Which brain regions are activated in humans by the rewarding properties of ethanol administration?

Is it possible to demonstrate a conditioned response to a stimulus paired with rising blood alcohol concentrations (BAC) in humans and can this response be observed in the brain using functional magnetic resonance images (fMRI) techniques?

Part 1. In order to determine which brain regions are activated by the rewarding properties of ethanol administration, we propose to use Blood Oxygenation Level Dependent (BOLD) fMRI techniques to test the hypothesis that during the time of rising and peak BAC, mesolimbic, mesocortical, and nigrostriatal dopamine (DA) terminal areas of the brain will show significant increases in cerebral blood flow.

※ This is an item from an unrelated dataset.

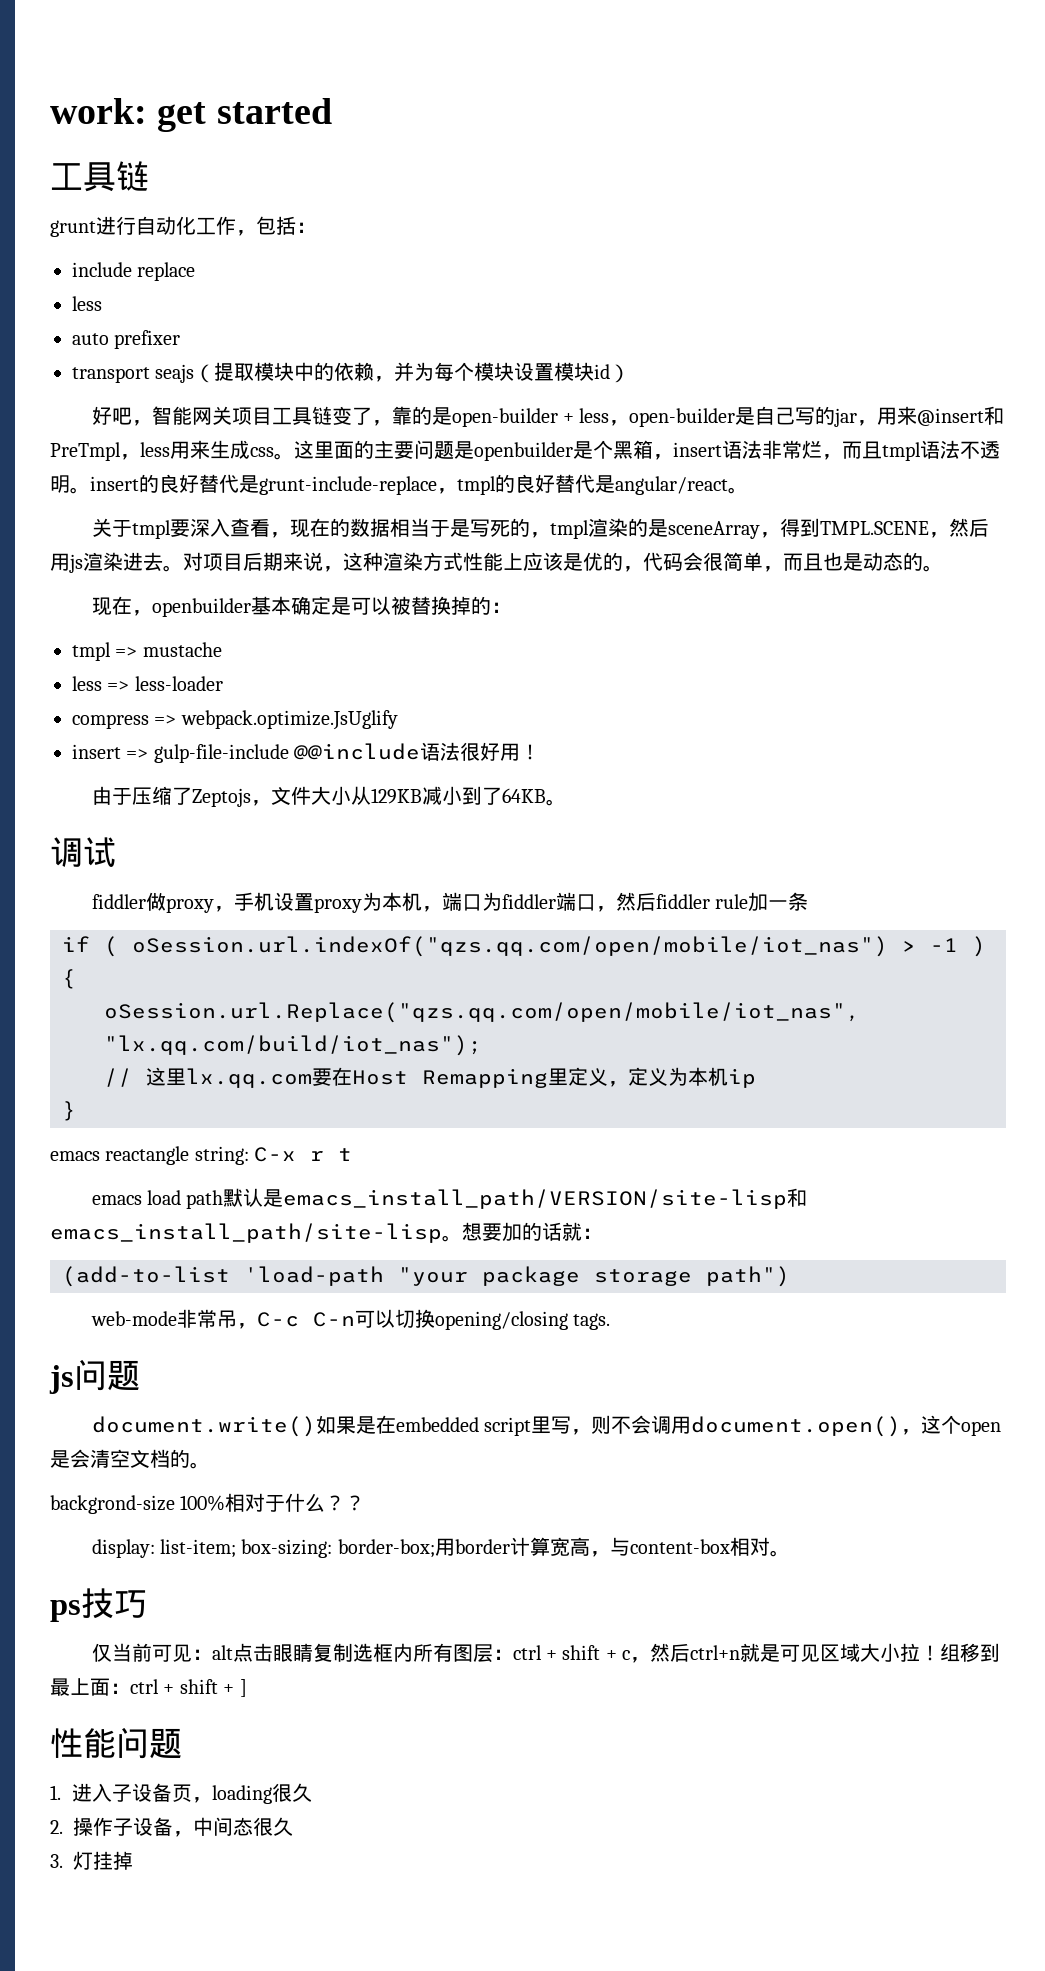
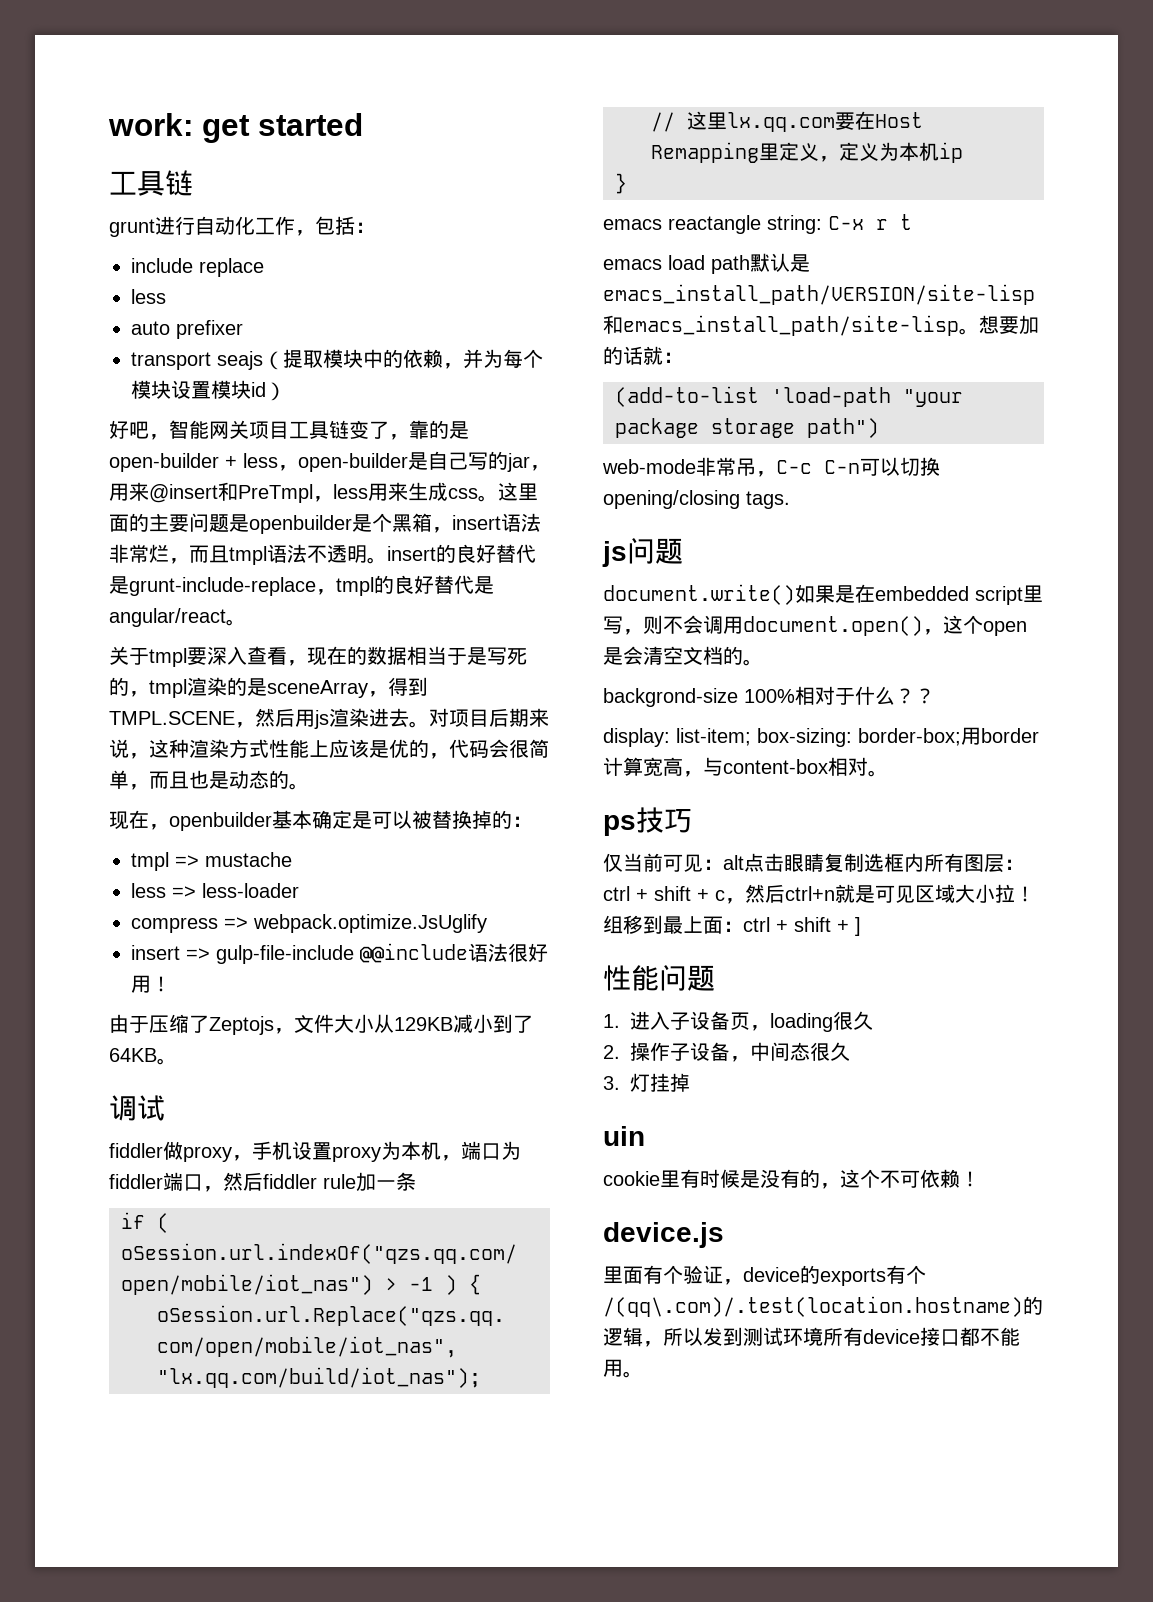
(133, 1860) none -> [603,1126,645,1146] [603,1169,980,1189] [603,1222,724,1248] [603,1265,926,1286] [603,1296,1043,1317] [603,1327,1020,1347] [603,1359,643,1378] // uin // cookie里有时候是没有的，这个不可依赖！ // device.js // 里面有个验证，device的exports有个/(qq\.com)/.test(location.hostname)的逻辑，所以发到测试环境所有device接口都不能用。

Healthy, non-alcoholic subjects will be given intravenous (IV) ethanol or placebo infusions on separate days. The infusions will have three phases. On each day, during the first phase a saline infusion will be used to measure basal brain blood flow. The second phase will be an ethanol infusion delivered at rates calculated to produce a BAC of 0.08 plus or minus 0.005 g/dl at 10 minutes. The rate of the infusion for the next 10 minutes (third phase) will be calculated to maintain BAC at the target level of 0.08 plus or minus 0.005 g/dl for the duration of the infusion. On the placebo day, subjects will receive a saline infusion at the same set of rates for phases two and three as used during their ethanol infusion. Continuous multi-slice fMRI data will be collected during each infusion.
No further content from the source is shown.